The answer was blurred and pieces missing, but the general idea went across. Palmer frowned. “O.K., if they can’t make it, they can’t; draw them back out of the reach of the stuff and hold them ready to go in…. No, call for volunteers! I’m offering a thousand dollars a minute to every man that gets a stick in there, double to his family if the stuff gets him, and ten times that—fifty thousand—if he locates Jorgenson!…. Look out, you blamed fool!” The last was to one of the men who’d started forward, toward the place, jumping from one piece of broken building to grab at a pillar and swing off in his suit toward something that looked like a standing position; it toppled, but he managed a leap that carried him to another lump, steadied himself, and began probing through the mess. “Oof! You with the crane—stick it in where you can grab any of the men that pass out, if it’ll reach—good! Doc, I know as well as you that the men have no business in there, even five minutes; but I’ll send in a hundred, more if it’ll find Jorgenson!”

Doc said nothing—he knew there’d probably be a hundred or more fools willing to try, and he knew the need of them. The tanks couldn’t work their way close enough for any careful investigation of the mixed mass of radioactives, machinery, building debris, and destruction, aside from which they were much too slow in such delicate probing; only men equipped with the long steel poles could do that. As he watched, some of the activity of the magma suddenly caused an eruption, and one of the men tossed up his pole and doubled back into a half circle before falling. The crane operator shoved the big boom over and made a grab, missed, brought it down again, and came out with the heaving body held by one arm, to run it back along its track and twist it outward beyond Doc’s vision.

Even through the tank and the suit, heat was pouring in, and there was a faint itching in those parts where the armor was thinnest that indicated the start of a burn—though not as yet dangerous. He had no desire to think what was happening to the men who were trying to worm into the heart of it in nothing but armor; nor did he care to watch what was happening to them. Palmer was trying to inch the machine ahead, but the stuff underneath made any progress difficult. Twice something spat against the tank, but did not penetrate.
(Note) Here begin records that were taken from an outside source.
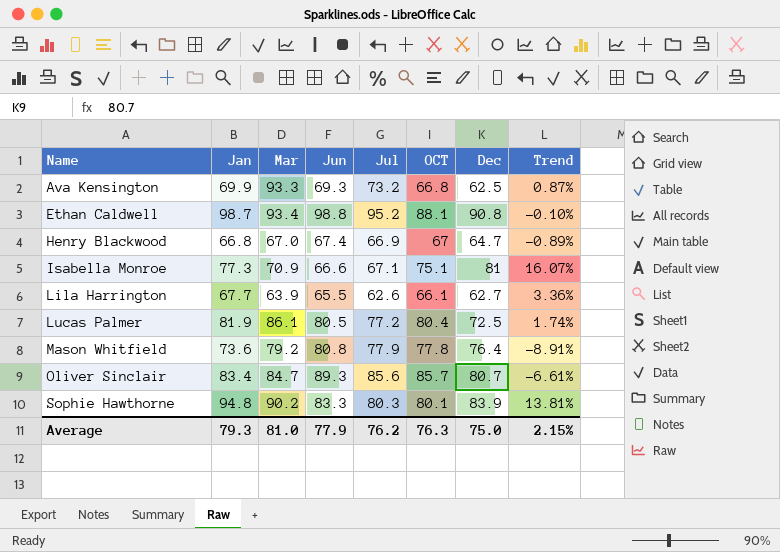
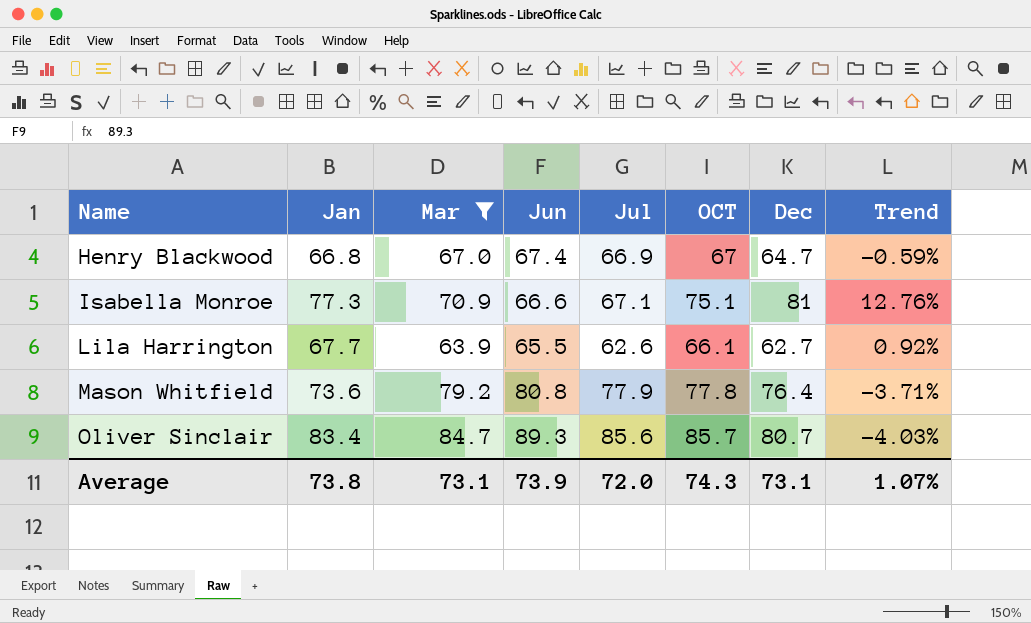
filter: none -> Mar <= 84.7
column Trend | formula: ([Jan] - [Jun]) / [Jun] -> ([OCT] - [Jun]) / [Jun]
Average | Jan: 79.3 -> 73.8
Average | Mar: 81.0 -> 73.1
Average | Jun: 77.9 -> 73.9
Average | Jul: 76.2 -> 72.0
Average | OCT: 76.3 -> 74.3
Average | Dec: 75.0 -> 73.1
Average | Trend: 2.15% -> 1.07%

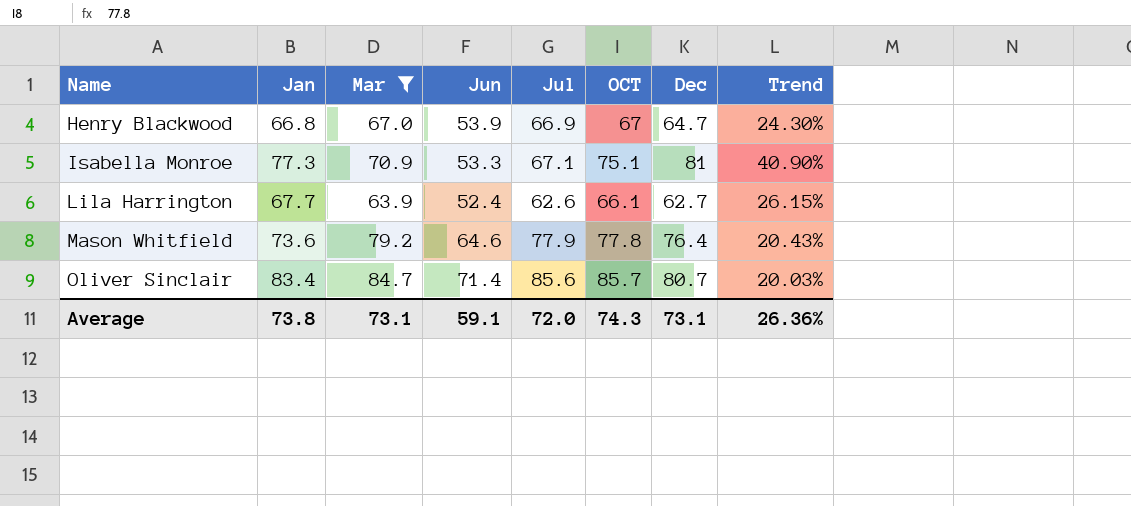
Henry Blackwood | Jun: 67.4 -> 53.9
Henry Blackwood | Trend: -0.59% -> 24.30%
Isabella Monroe | Jun: 66.6 -> 53.3
Isabella Monroe | Trend: 12.76% -> 40.90%
Lila Harrington | Jun: 65.5 -> 52.4
Lila Harrington | Trend: 0.92% -> 26.15%
Mason Whitfield | Jun: 80.8 -> 64.6
Mason Whitfield | Trend: -3.71% -> 20.43%
Oliver Sinclair | Jun: 89.3 -> 71.4
Oliver Sinclair | Trend: -4.03% -> 20.03%
Average | Jun: 73.9 -> 59.1
Average | Trend: 1.07% -> 26.36%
“Five minutes are up,” he told Palmer. “They’d all better go directly to Dr. Brown, who should be out with the truck now for immediate treatment.”

Palmer nodded and relayed the instructions. “Pick up all you can with the crane and carry them back! Send in a new bunch, Briggs, and credit them with their bonus in advance. Damn it, Doc, this can go on all day; it’ll take an hour to pry around through this mess right here, and then he’s probably somewhere else. The stuff seems to be getting worse in this neighborhood, too, from what accounts I’ve had before. Wonder if that steel plate could be pushed down?”

He threw in the clutch engaging the motor to the treads and managed to twist through toward it. There was a slight slipping of the lugs, then the tractors caught, and the nose of the tank thrust forward; almost without effort, the fragment of housing toppled from its leaning position and slid forward. The tank growled, fumbled, and slowly climbed up onto it and ran forward another twenty feet to its end; the support settled slowly, but something underneath checked it, and they were still again. Palmer worked the grapple forward, nosing a big piece of masonry out of the way, and two men reached out with the ends of their poles to begin probing, futilely. Another change of men came out, then another.

Briggs’ voice crackled erratically through the speaker again. “Palmer, I got a fool here who wants to go out on the end of your beam, if you can swing around so the crane can lift him out to it.”